Corn chowder has long been a popular American comfort food. One of the earliest known recipes for corn chowder was published in 1896 in Fannie Farmer's Boston Cooking School Cookbook. The classic chowder included diced salt pork, onions, and potatoes. "Common" crackers were added to thicken the milk-based soup.
This Instant Pot corn chowder is a fast and easy soup with minimal prep. Bacon adds an extra layer of flavor, but the chowder can easily be converted to a vegetarian soup by omitting the bacon and replacing the chicken stock with vegetable broth.
Garnish individual bowls of corn chowder with extra parsley, sliced green onions, or shredded cheese and serve with crackers.
- 4 strips bacon (diced)
- 3/4 cup onion (chopped)
- 1/2 cup celery (chopped)
- 2 cloves garlic (minced)
- 1 pound potatoes (cut into 1/2-inch dice)
- 3 cups corn (fresh or frozen)
- 3 cups low-sodium chicken stock
- 3/4 teaspoon kosher salt
- 1/2 teaspoon black pepper
- 2 tablespoons cornstarch
- 1 1/2 cups half-and-half (or light cream)
- 2 tablespoons parsley (chopped)
- Optional: sliced green onions (for garnish)
- Optional: shredded cheese (for garnish)
Gather the ingredients.
Choose the Instant Pot sauté button. When the display reads "hot," add the diced bacon. Cook the bacon, stirring, for about 4 minutes, or until it is browned and crisp. Remove about half of the bacon to paper towels to drain.
Add the chopped onion, celery, and garlic to the pot and sauté for 2 minutes.
Add the potatoes, corn, chicken stock, salt, and pepper. Stir the mixture, scraping up any browned bits on the bottom of the pot. Cancel the sauté function.

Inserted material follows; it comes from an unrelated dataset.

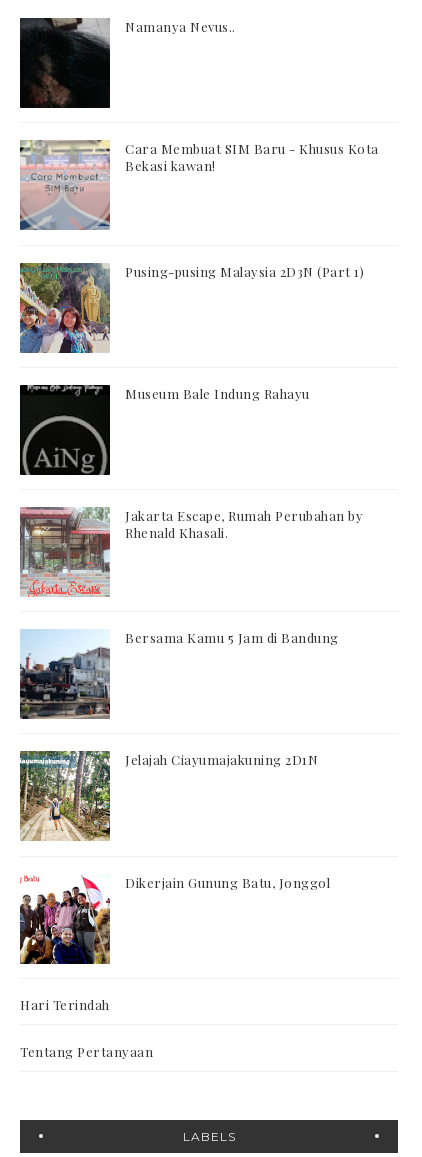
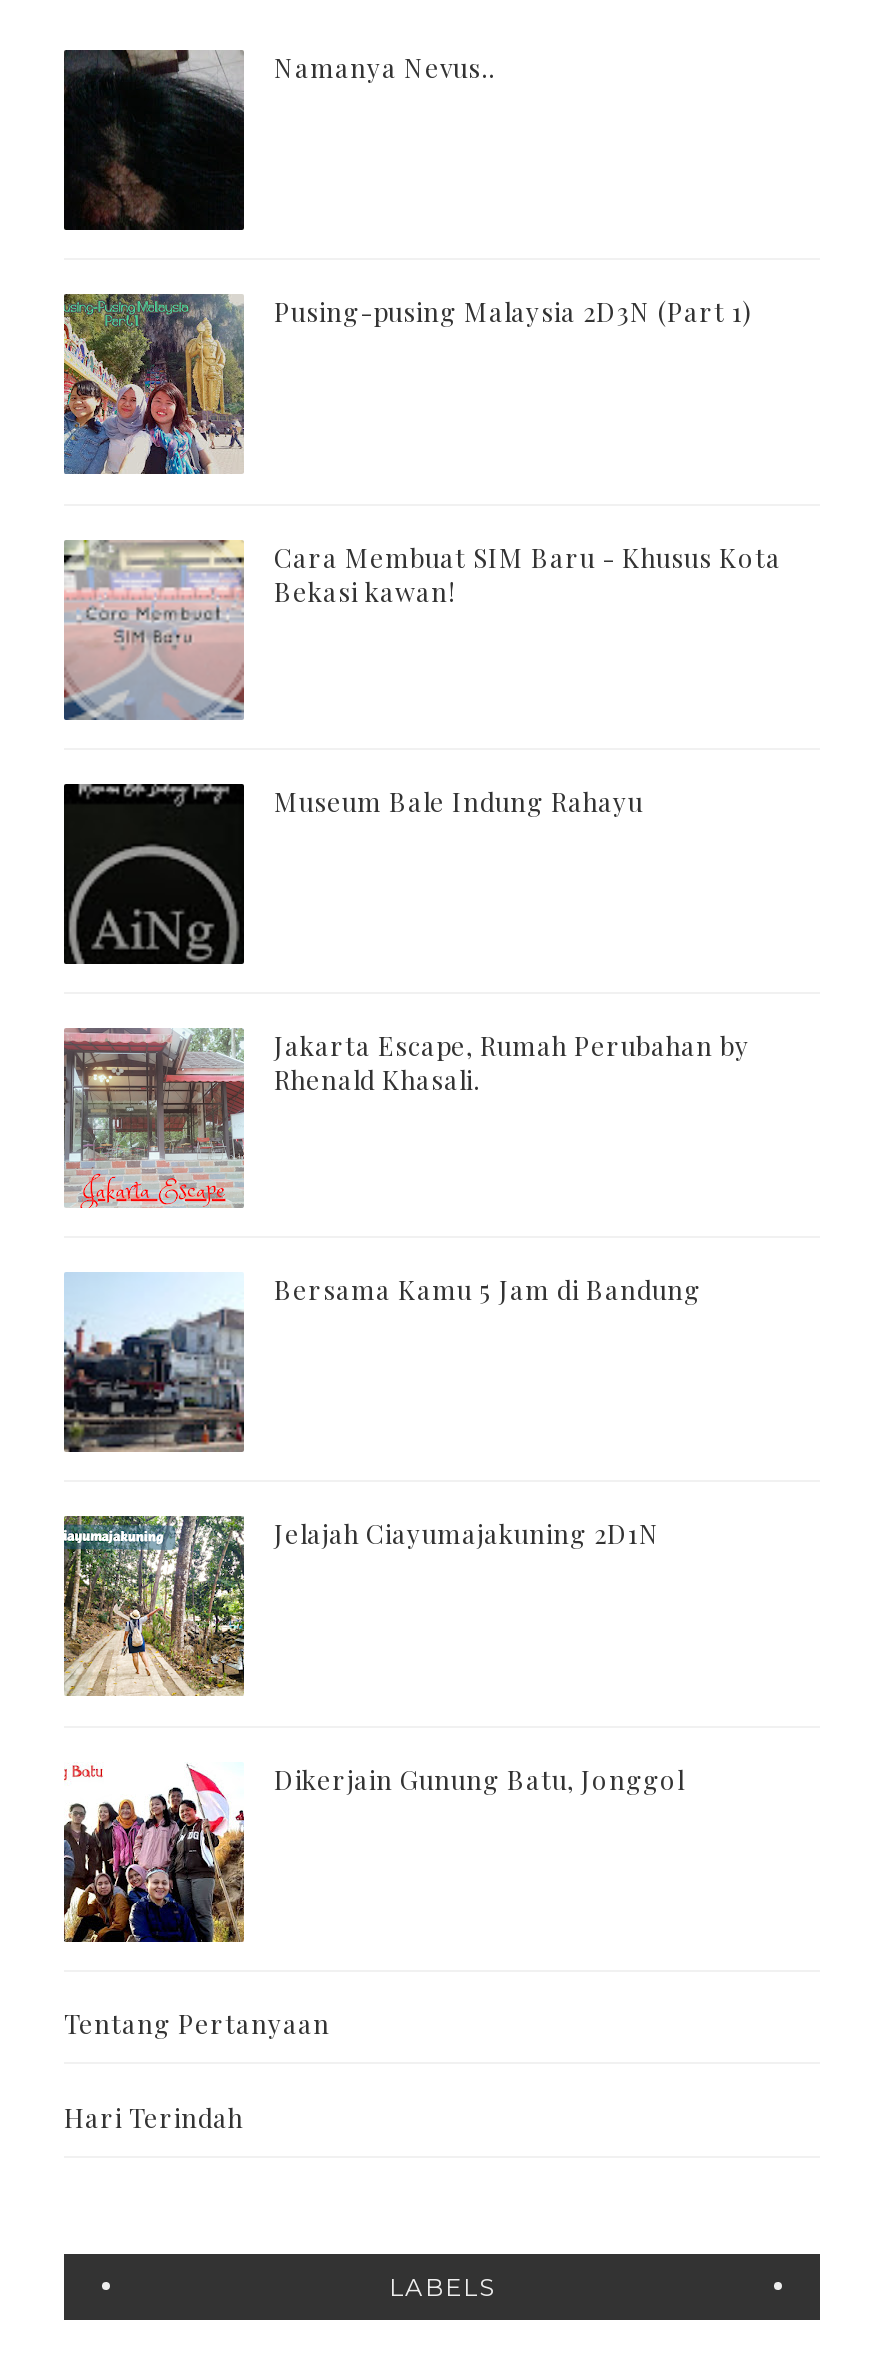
moved down: [image] | Cara Membuat SIM Baru - Khusus Kota | Bekasi kawan!

moved up: [image] | Pusing-pusing Malaysia 2D3N (Part 1)

moved down: Hari Terindah

moved up: Tentang Pertanyaan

Select the pressure cook or manual button (high pressure) and ensure the pot's steam release valve is in the sealing position. Set the timer for 8 minutes. When the time is up, let the pressure come down naturally for 10 minutes and then release the remaining pressure and remove the lid.
Combine the half-and-half and cornstarch in a bowl and whisk until smooth. Add the mixture to the pot along with the parsley and choose the sauté button. Cook, stirring frequently, until the chowder is thickened. Taste and adjust the seasonings, as needed.
Serve the chowder in bowls garnished with the remaining bacon. If desired, sprinkle green onions or cheese over each serving.
- Seafood Corn Chowder: Replace the chicken stock with clam juice or fish stock. Along with the cream, stir in about 2 to 3 cups of fish or shellfish (one kind or a combination), such as cooked lobster or crab meat cut into chunks, peeled raw shrimp or small scallops, or firm fish fillets, cut into chunks. Continue to cook until the chowder is thickened and any raw seafood is thoroughly cooked.
- Chicken Corn Chowder: Place 2 boneless chicken breasts on the soup mixture. Secure the lid and cook as directed. Shred the chicken and add it back to the chowder.